Глава 5 Если друг оказался... негр

Следующий раз я пришёл в себя от не очень сильного, но весьма настойчивого похлопывания меня ладошкой по щекам. Приоткрыв глаза, я смутно рассмотрел лицо герра Пауля, который поняв, что ко мне вернулось сознание, строго спросил: «Ты имел видеть, кто тебя ударить?»

В моей повреждённой голове, мысли пронеслись роем, и самая умная, что мне попала на язык, преобразовалась в короткое слово: «Нет», после чего снова я отключился.

В другой раз, меня привёл в чувство горячий шёпот моей Марты, она видимо поняла, что сознание моё возвращается и начала быстро, но горячо бормотать: «Я никому не говорить, что это был сынок нашей гадюки. Я сказала, что пошла собирать цветы, вернулась, а ты лежишь весь в крови и никого рядом нет. Этого гада я притопила там же, где он хотеть утопить меня. Ночью была страшная бомбёжка, и одна бомба попала в дом, где жил этот гад. Все думать, что он там и погибнуть, поэтому его не будут искать. Ты должен делать вид, что потерял память и молчать. Скоро здесь будут наши, родные жолнежи. Нас, сюда, идёт освобождать великое Войско Польское, 2 польская армия под командованием генерала брони Кароля Сверчевского, я это подслушала, когда был разговор хозяев с комендантом города, он теперь к нам часто приезжает в гости, это есть старый друг нашего Пауля.

Наши хозяева скоро будут убегать на запад, у них есть домик в Швейцария. А всех, кто есть в концлагерях русские офицеры и политические работники, на это есть приказ Гитлера – будут убивать. А это, здесь у нас, в Баутцене и есть лагерь для таких русских, поэтому их через несколько дней всех будут убить. Для этого пришлют к ним специальную зондеркоманду эсэсовцев. Так что ты должен очень быстро выздоравливать и прятаться в погреб, потому что тут будут очень много стрелять скоро, или тебья могут снова забирать в концлагерь, по приказу нашей старой гадины Гретты, и там убивать вместе со всеми вашими жолнежами.

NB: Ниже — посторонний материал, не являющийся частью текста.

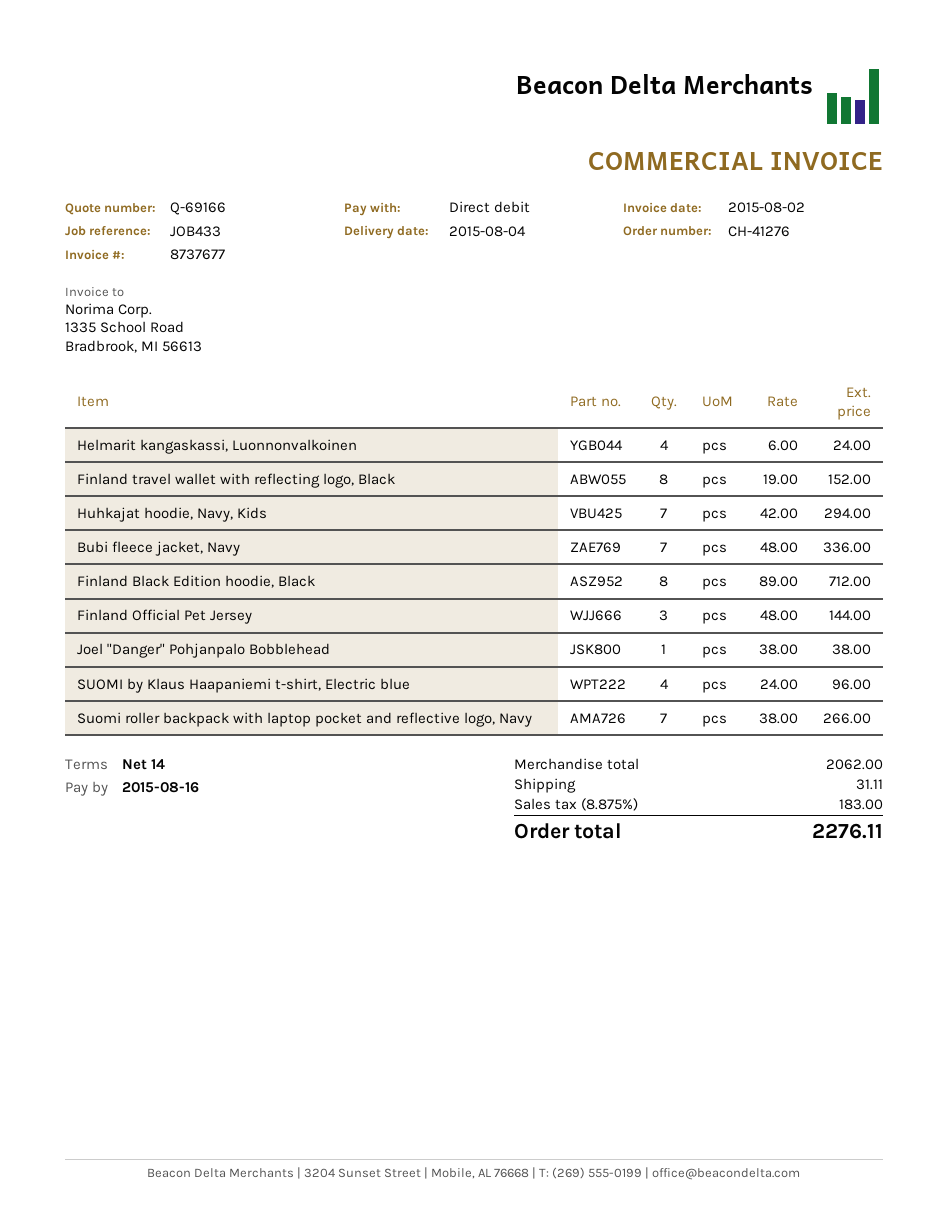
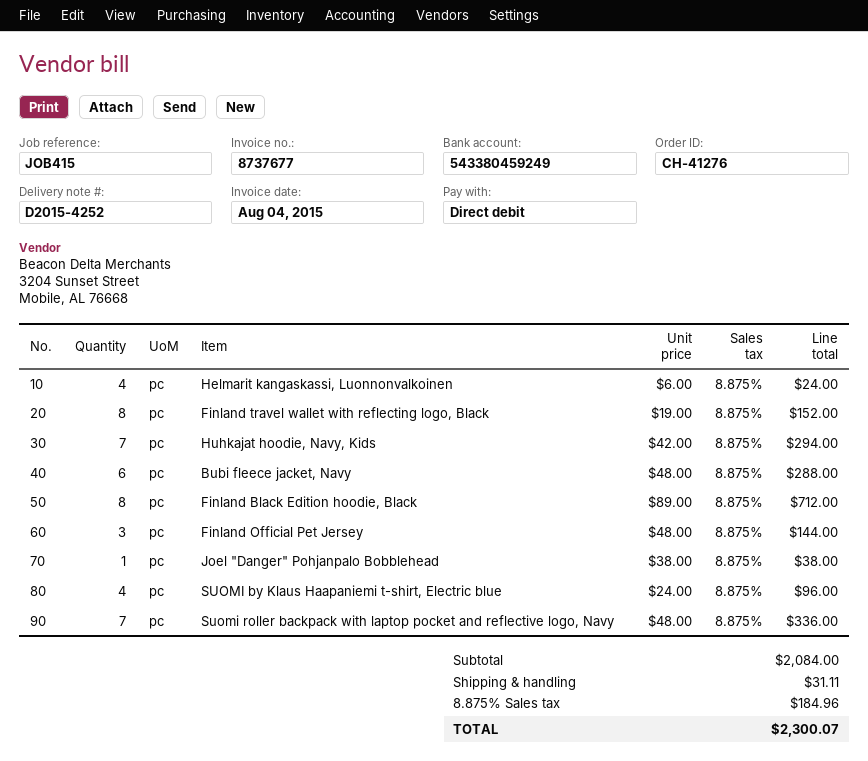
invoice date: 2015-08-02 -> 2015-08-04
reference: JOB433 -> JOB415
Bubi fleece jacket, Navy: 7 x 48.00 = 336.00 -> 6 x 48.00 = 288.00
Suomi roller backpack with laptop pocket and reflective logo, Navy: 7 x 38.00 = 266.00 -> 7 x 48.00 = 336.00
subtotal: 2062.00 -> 2084.00
tax: 8.875% = 183.00 -> 8.875% = 184.96
total: 2276.11 -> 2300.07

От её слов я пришёл в себя окончательно, и даже трезвость мысли практически вернулась. Голова ещё немного болела, но, когда девушка вышла, я попытался было сесть на кровати. С первого раза это плохо получилось, всё вокруг поплыло и я рухнул обратно, но немного отлежавшись, повторил попытку, и уже гораздо успешнее. Вошедшая Марта, увидев меня сидящим, всплеснула по-бабски руками и громко произнесла: «Ой ты ж Матка Боска, як же ты иметь так торопиться, только пришёл в себя и сразу вставать пытаться!»

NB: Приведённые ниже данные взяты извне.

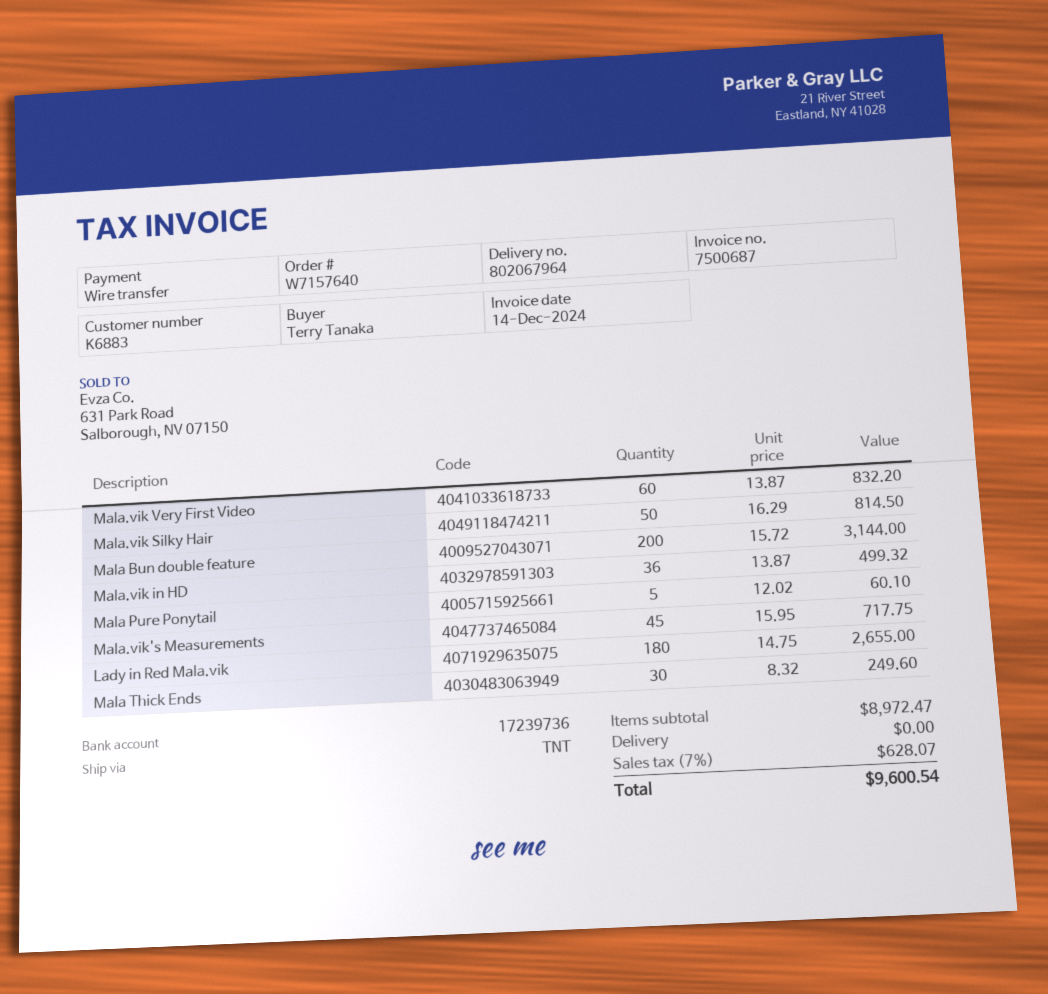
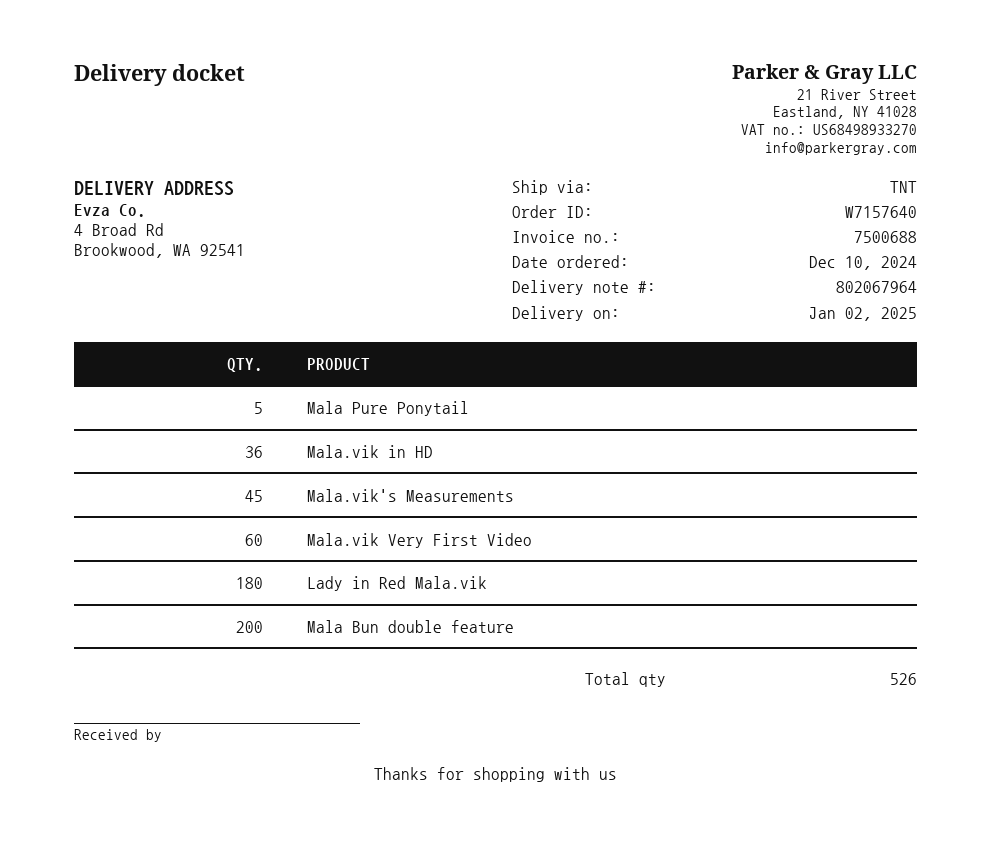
invoice number: 7500687 -> 7500688
Mala.vik Silky Hair: 50 -> none
Mala Thick Ends: 30 -> none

- Некогда разлёживаться малышка, ребят наших надо спасать – еле слышно прохрипел я.

- Ай, яй, яй! Герой он какой нашёлся, с недобитой пустой головой. Тебья будут там сразу убивать, а Марта будет потом вся своя жизнь плакать.

- Не плачь детка, я пока ещё практически жив, а ты уже каркаешь как та белая ворона. Уж сколько раз меня убивали за последние годы, так плюс-минус один раз, и не принципиально совсем.

Тем более, что я помню, когда меня туда приволокли, ночью, в их лагерь, там, в караулке всего то двое немцев и сидело, роттенфюрер, это типа нашего сержанта с кобурой на поясе, и рядовой с винтовкой, а уж с двумя то я как-то справлюсь, а дальше уж как Бог подскажет буду действовать.

Там два барака с нашими пленными. Это примерно человек двести наших, а по периметру четыре вышки с охранниками, значит по идее в караул заступают, с теми, что на вышках, человек двенадцать, и плюс начальник караула. Итого, всего то каких-то человек пятнадцать тыловых, разжиревших фрицев. Это, примерно, как двое матёрых окопников, так что попробовать и рискнуть можно. Даже, если я где-то проколюсь и начнётся стрельба, то из двухсот наших кто-то наверняка спасётся, а это всё же лучше чем сидеть и ждать, когда их зарежут как каких-то баранов.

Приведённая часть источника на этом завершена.